[Revision tracking records]
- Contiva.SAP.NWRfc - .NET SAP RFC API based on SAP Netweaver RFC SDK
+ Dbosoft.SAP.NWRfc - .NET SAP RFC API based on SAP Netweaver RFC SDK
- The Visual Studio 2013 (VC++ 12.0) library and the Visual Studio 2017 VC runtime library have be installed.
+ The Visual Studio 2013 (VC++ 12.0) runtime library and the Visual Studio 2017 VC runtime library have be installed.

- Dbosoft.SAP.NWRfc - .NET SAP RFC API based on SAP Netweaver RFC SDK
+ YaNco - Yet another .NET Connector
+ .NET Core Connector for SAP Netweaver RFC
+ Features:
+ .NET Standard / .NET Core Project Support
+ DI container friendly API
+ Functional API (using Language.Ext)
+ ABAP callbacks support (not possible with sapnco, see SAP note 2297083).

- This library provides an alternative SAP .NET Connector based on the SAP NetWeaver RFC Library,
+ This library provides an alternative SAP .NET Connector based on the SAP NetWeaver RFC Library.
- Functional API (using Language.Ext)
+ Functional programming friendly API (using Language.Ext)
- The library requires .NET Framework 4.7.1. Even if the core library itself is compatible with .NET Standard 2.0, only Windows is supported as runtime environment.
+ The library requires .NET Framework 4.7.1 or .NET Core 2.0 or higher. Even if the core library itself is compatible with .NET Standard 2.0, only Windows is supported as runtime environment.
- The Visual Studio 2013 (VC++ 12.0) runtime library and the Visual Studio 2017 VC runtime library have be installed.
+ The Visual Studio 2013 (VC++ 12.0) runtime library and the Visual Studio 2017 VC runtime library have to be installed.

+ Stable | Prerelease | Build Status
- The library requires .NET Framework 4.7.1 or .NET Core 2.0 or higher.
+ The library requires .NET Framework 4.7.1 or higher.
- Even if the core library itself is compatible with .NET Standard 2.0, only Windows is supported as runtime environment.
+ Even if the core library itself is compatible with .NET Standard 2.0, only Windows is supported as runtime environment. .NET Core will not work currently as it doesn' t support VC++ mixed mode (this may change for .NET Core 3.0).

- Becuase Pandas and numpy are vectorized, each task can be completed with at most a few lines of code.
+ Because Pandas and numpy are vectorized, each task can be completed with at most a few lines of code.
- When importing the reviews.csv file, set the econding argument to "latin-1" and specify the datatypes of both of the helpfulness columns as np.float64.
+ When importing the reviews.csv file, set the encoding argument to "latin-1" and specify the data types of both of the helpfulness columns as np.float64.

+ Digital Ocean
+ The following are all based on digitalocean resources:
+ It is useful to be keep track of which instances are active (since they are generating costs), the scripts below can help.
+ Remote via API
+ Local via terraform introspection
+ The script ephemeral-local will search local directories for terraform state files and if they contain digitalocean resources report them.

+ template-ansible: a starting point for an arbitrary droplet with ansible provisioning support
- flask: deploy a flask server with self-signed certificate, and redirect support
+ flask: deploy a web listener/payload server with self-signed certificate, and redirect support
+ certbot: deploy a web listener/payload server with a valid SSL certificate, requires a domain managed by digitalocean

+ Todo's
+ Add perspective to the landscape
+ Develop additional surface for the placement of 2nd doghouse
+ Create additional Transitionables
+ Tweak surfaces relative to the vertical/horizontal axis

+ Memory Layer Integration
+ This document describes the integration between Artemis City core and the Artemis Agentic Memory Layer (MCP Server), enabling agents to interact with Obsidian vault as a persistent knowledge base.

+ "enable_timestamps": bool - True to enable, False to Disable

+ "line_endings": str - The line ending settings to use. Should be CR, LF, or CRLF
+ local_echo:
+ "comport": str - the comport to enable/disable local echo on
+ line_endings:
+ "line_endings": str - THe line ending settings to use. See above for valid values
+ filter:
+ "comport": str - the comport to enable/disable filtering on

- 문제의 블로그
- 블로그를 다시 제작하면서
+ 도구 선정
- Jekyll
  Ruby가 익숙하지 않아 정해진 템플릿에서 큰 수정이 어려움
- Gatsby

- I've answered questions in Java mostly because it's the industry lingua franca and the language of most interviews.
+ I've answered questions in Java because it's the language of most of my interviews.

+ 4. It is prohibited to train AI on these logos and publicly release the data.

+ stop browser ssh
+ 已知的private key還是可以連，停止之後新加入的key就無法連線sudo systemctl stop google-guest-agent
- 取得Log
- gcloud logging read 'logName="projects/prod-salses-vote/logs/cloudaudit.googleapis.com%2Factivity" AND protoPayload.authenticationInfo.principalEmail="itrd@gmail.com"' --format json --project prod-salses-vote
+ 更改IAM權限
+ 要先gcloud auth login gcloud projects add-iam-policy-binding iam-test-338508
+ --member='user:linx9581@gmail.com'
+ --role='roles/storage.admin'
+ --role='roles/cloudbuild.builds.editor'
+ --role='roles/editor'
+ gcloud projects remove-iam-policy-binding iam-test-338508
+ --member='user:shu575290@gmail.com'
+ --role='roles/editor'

Work instructions: Above are the records; print exactly the lines from the line with "- Becuase Pandas" to the line with "persistent knowledge base.", including both, and nothing else.

Written solution:
- Becuase Pandas and numpy are vectorized, each task can be completed with at most a few lines of code.
+ Because Pandas and numpy are vectorized, each task can be completed with at most a few lines of code.
- When importing the reviews.csv file, set the econding argument to "latin-1" and specify the datatypes of both of the helpfulness columns as np.float64.
+ When importing the reviews.csv file, set the encoding argument to "latin-1" and specify the data types of both of the helpfulness columns as np.float64.

+ Digital Ocean
+ The following are all based on digitalocean resources:
+ It is useful to be keep track of which instances are active (since they are generating costs), the scripts below can help.
+ Remote via API
+ Local via terraform introspection
+ The script ephemeral-local will search local directories for terraform state files and if they contain digitalocean resources report them.

+ template-ansible: a starting point for an arbitrary droplet with ansible provisioning support
- flask: deploy a flask server with self-signed certificate, and redirect support
+ flask: deploy a web listener/payload server with self-signed certificate, and redirect support
+ certbot: deploy a web listener/payload server with a valid SSL certificate, requires a domain managed by digitalocean

+ Todo's
+ Add perspective to the landscape
+ Develop additional surface for the placement of 2nd doghouse
+ Create additional Transitionables
+ Tweak surfaces relative to the vertical/horizontal axis

+ Memory Layer Integration
+ This document describes the integration between Artemis City core and the Artemis Agentic Memory Layer (MCP Server), enabling agents to interact with Obsidian vault as a persistent knowledge base.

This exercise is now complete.